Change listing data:
---+---
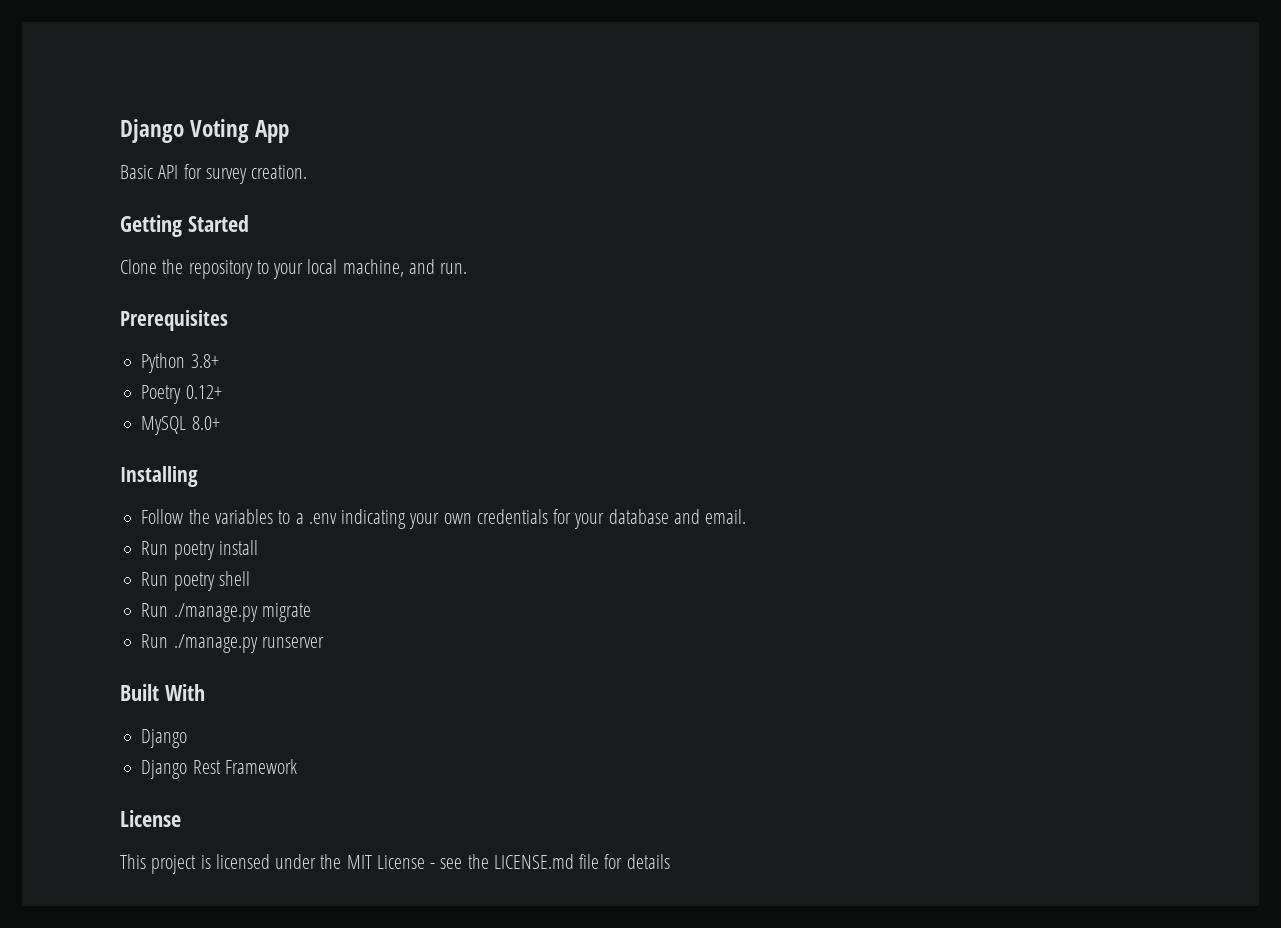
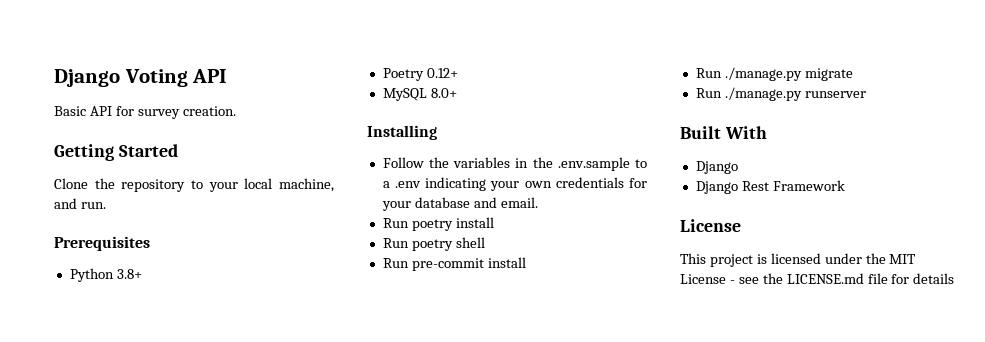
- Django Voting App
+ Django Voting API
- Follow the variables to a .env indicating your own credentials for your database and email.
+ Follow the variables in the .env.sample to a .env indicating your own credentials for your database and email.
+ Run pre-commit install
---+---
• **Task objective**
Please output the entries above exactly, leaving out every picture.

• **Task output**
- Django Voting App
+ Django Voting API
- Follow the variables to a .env indicating your own credentials for your database and email.
+ Follow the variables in the .env.sample to a .env indicating your own credentials for your database and email.
+ Run pre-commit install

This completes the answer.